Moins d'efforts humains et d'erreurs humaines

Les contrôles proactifs réduisent le risque d’erreur humaine qui entraîne le déploiement de ressources non conformes. Ils réduisent également l’effort humain plus loin dans le cycle de développement, car ils obligent les développeurs à prendre en compte la sécurité des ressources avant le déploiement. Cela applique la pratique du décalage gauche à la création de ressources sécurisées, en imposant la conformité plus tôt dans le cycle de vie du développement.

Réduction des coûts

Il est généralement plus coûteux de corriger un problème de sécurité après le déploiement. L’identification et la résolution des problèmes plus tôt dans le cycle de développement réduisent les coûts de développement.

Gains de temps

Dans la mesure où les contrôles proactifs empêchent le déploiement de ressources non conformes, ils réduisent le temps que vous passez à trier et à corriger les problèmes de sécurité. Ils indiquent également le nombre de résultats de sécurité, que les contrôles de détection identifieraient plus tard dans le cycle de développement.

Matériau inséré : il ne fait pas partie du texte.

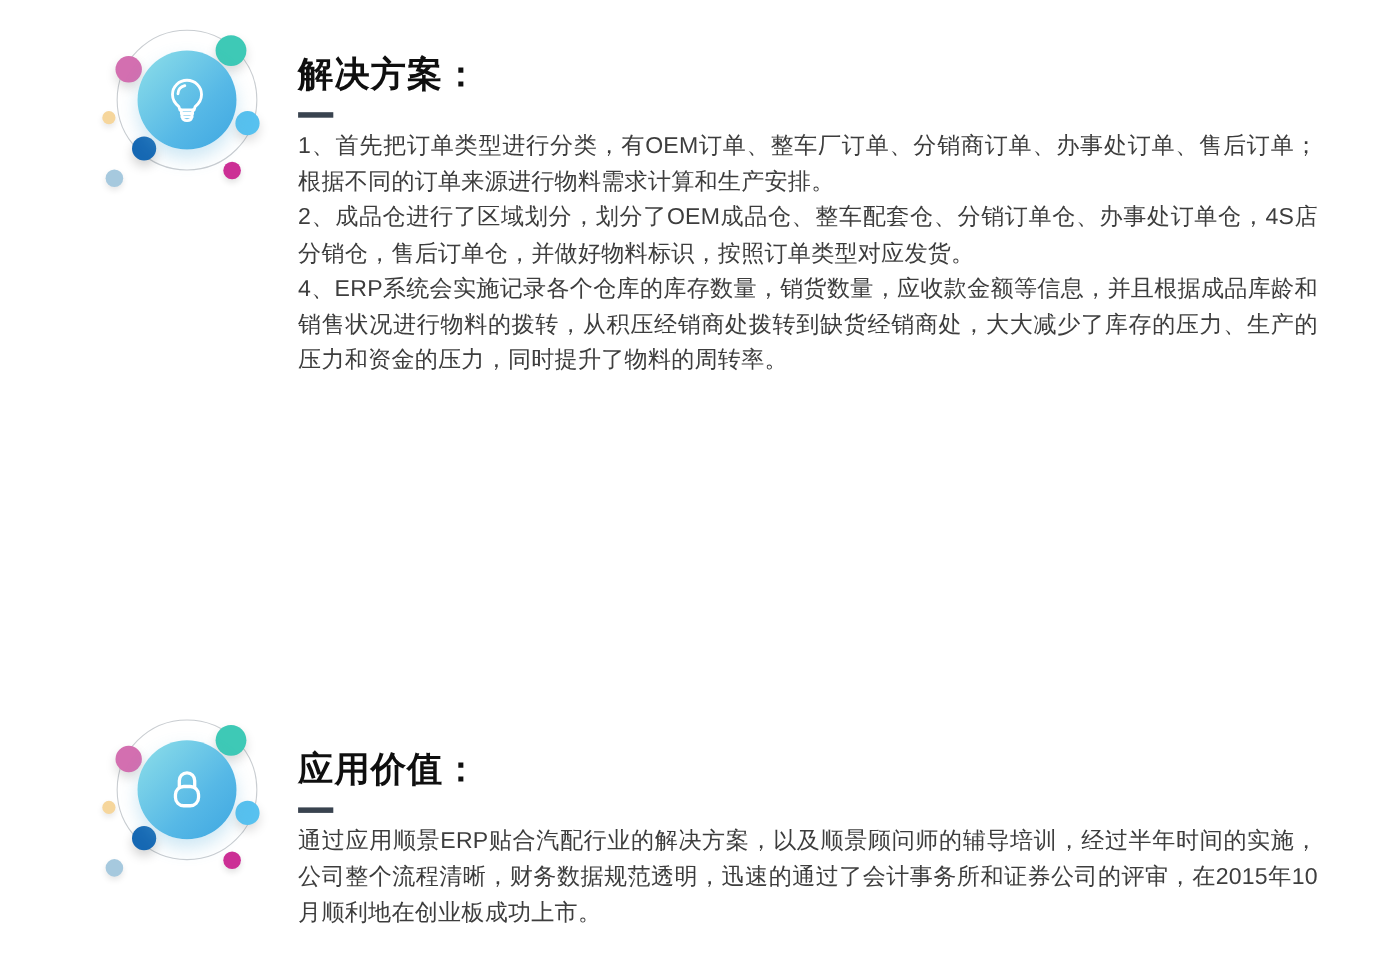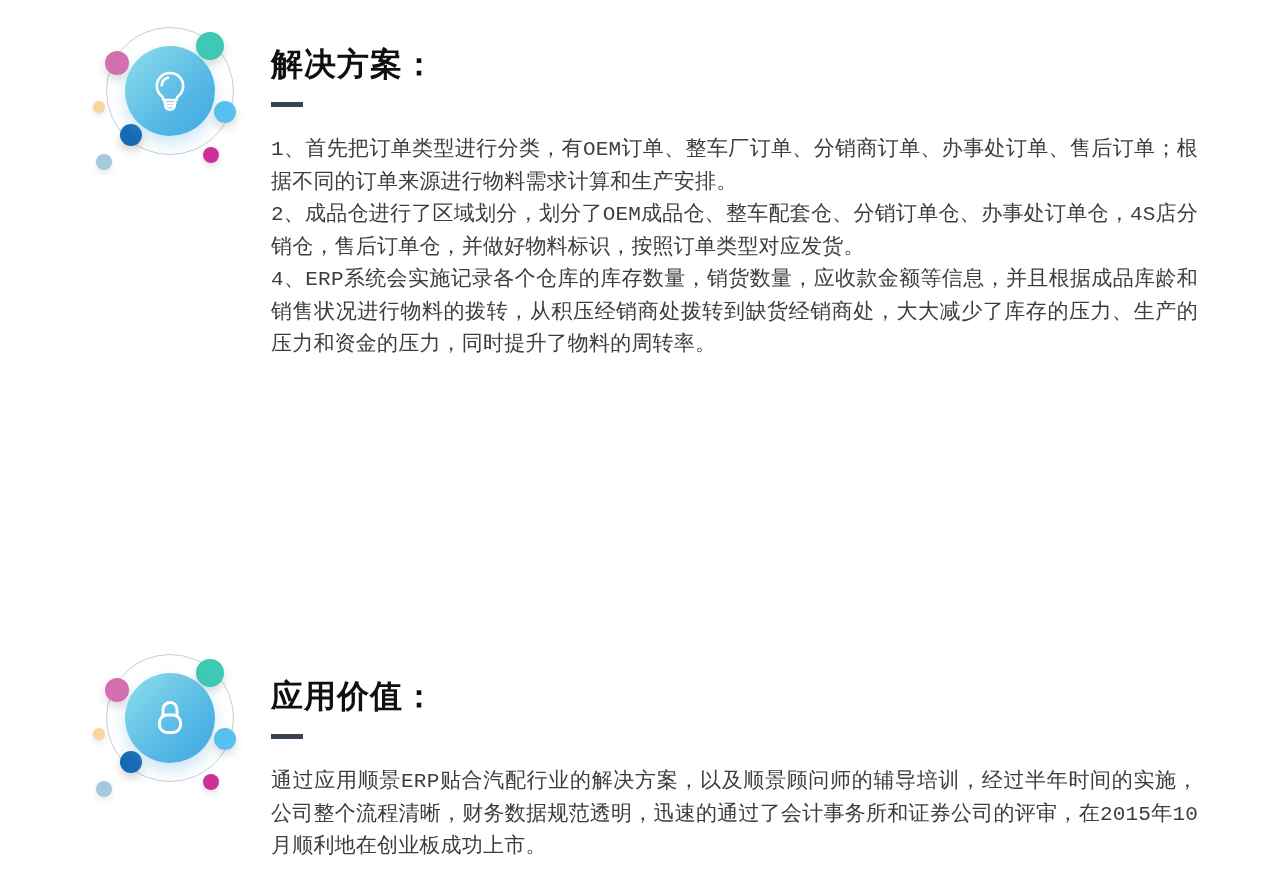--- a/index.html
+++ b/index.html
@@ -10,7 +10,7 @@
     height:889px;
     background:#ffffff;
     overflow:hidden;
-    font-family:Liberation Mono, monospace;
+    font-family:Liberation Sans, sans-serif;
   }
 
   

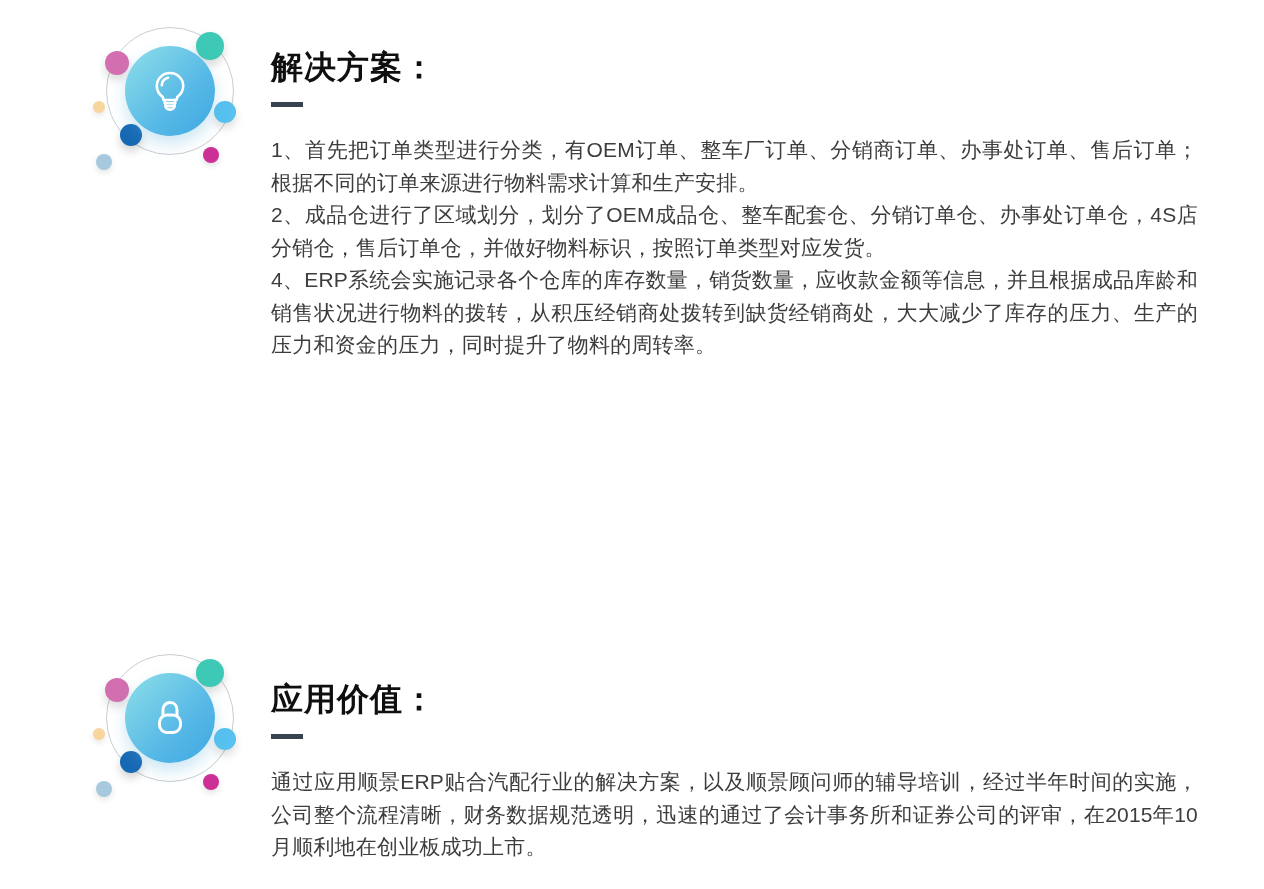--- a/index.html
+++ b/index.html
@@ -50,7 +50,7 @@
   .heading-dash {
     width:32px; height:5px; background:#39434f; margin-top:16px;
   }
-  .paras { margin-top:27px; }
+  .paras { margin-top:10px; }
   .paras p {
     font-size:21px; line-height:32.5px; color:#3d3d3d;
     text-align:justify; text-justify:inter-ideograph;

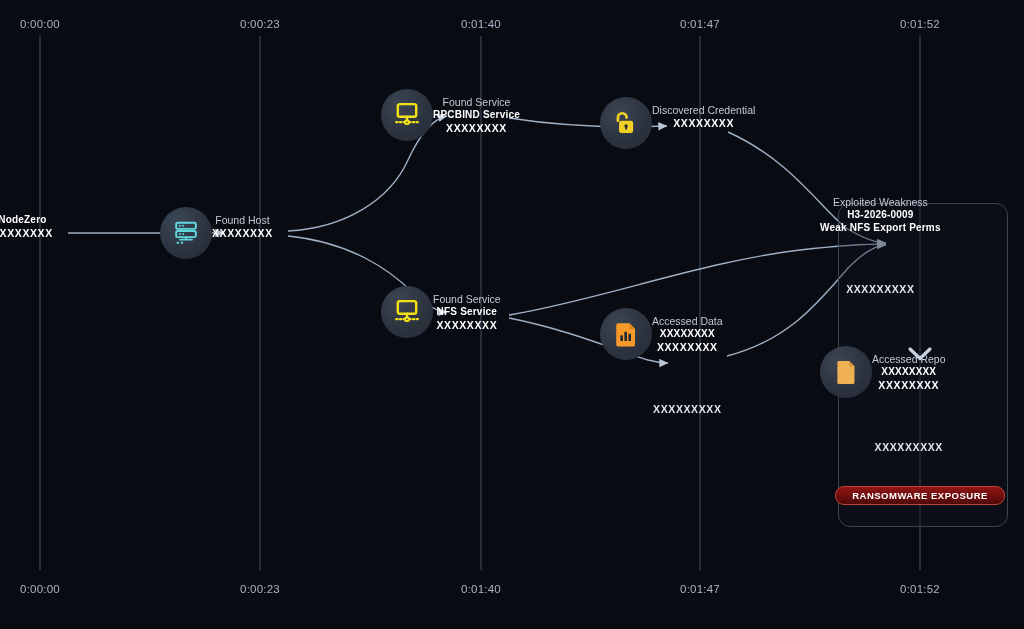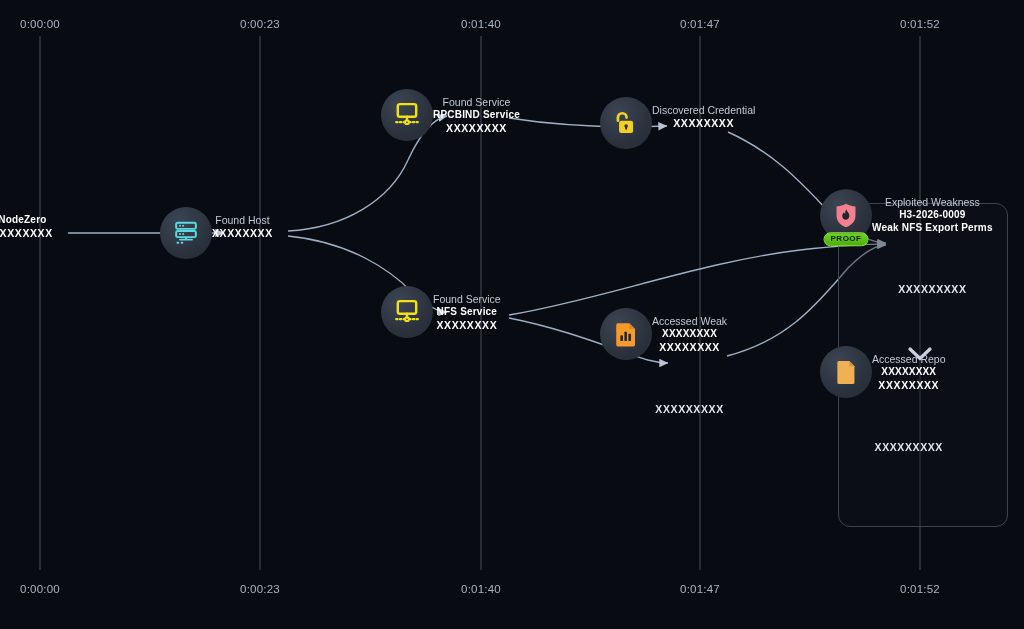--- a/index.html
+++ b/index.html
@@ -203,15 +203,6 @@
         </div>
       </div>
       <div class="node" style="left: 920px; top: 243px;">
-        <div class="bubble std">
-          <svg width="30" height="30" viewBox="0 0 32 32">
-            <path d="M16 3.6c4 2.1 7.1 2.9 10.1 3v10c0 6.3-4.4 10.1-10.1 12.3C10.3 26.7 5.9 22.9 5.9 16.6v-10
-                     c3-.1 6.1-.9 10.1-3Z" fill="#f4808f"></path>
-             <path d="M16.2 9.6c.6 2.6 3.4 3.6 3.4 7 0 2.4-1.7 4.2-3.8 4.2s-3.8-1.8-3.8-4.1
-                      c0-2 1-2.8 1.8-4 .3 1 .8 1.5 1.5 1.8-.4-2 .2-3.7.9-4.9Z" fill="#20262f"></path>
-          </svg>
-          <div class="badge-proof">PROOF</div>
-        </div>
         <div class="labels">
           <div class="lbl-type">Exploited Weakness</div>
           <div class="lbl-name">H3-2026-0009</div>

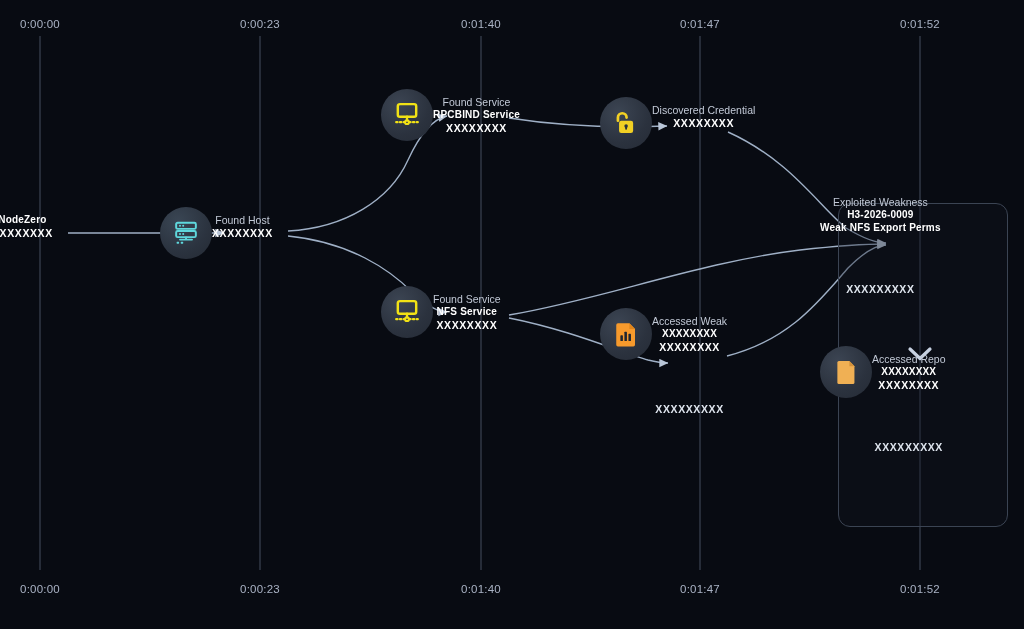--- a/index.html
+++ b/index.html
@@ -196,7 +196,7 @@
           </svg>
         </div>
         <div class="labels">
-          <div class="lbl-type">Accessed Weak</div>
+          <div class="lbl-type">Accessed Data</div>
           <div class="lbl-name">XXXXXXXX</div>
           <div class="lbl-sub">XXXXXXXX</div>
           <div class="lbl-sub thin">XXXXXXXXX</div>

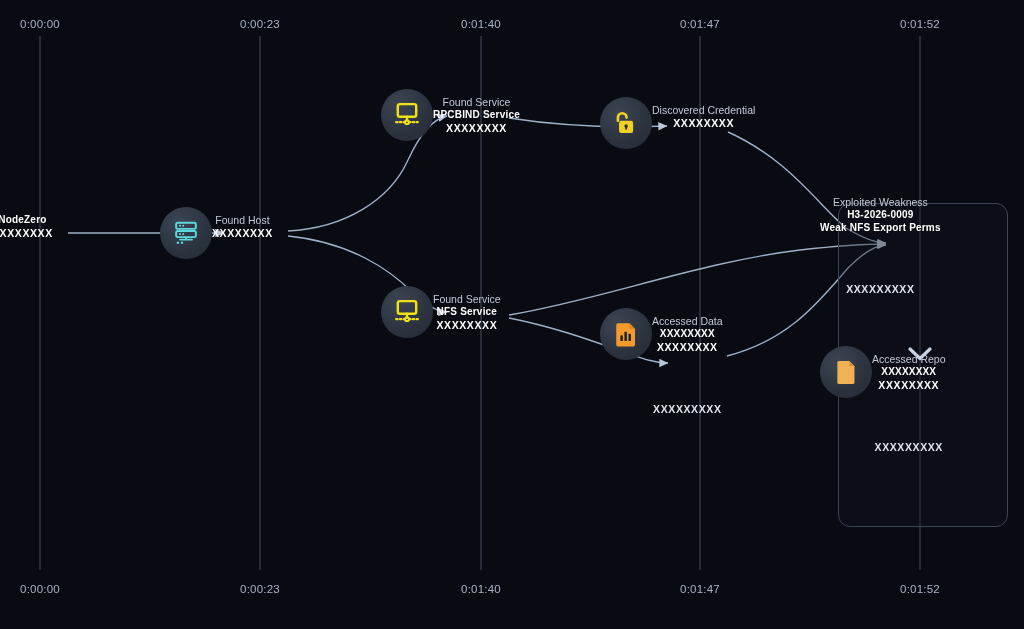--- a/index.html
+++ b/index.html
@@ -84,6 +84,7 @@
     </svg>
   </div>
 
+  <div class="ribbon" id="ribbon" style="left: 920px; top: 486px; width: 148px;">RANSOMWARE EXPOSURE</div>
 
   <div id="labels-top">
       <div class="ruler-label" style="left: 40px; top: 18px;">0:00:00</div>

Conformité aux réglementations

Si votre organisation doit se conformer à des réglementations internes ou sectorielles, des contrôles proactifs peuvent vous aider à assurer votre conformité et à éviter les sanctions en cas de violation.

Réduction des risques

Les contrôles proactifs aident les développeurs à déployer des ressources conformes et plus sécurisées, de manière à réduire les risques de sécurité de votre organisation.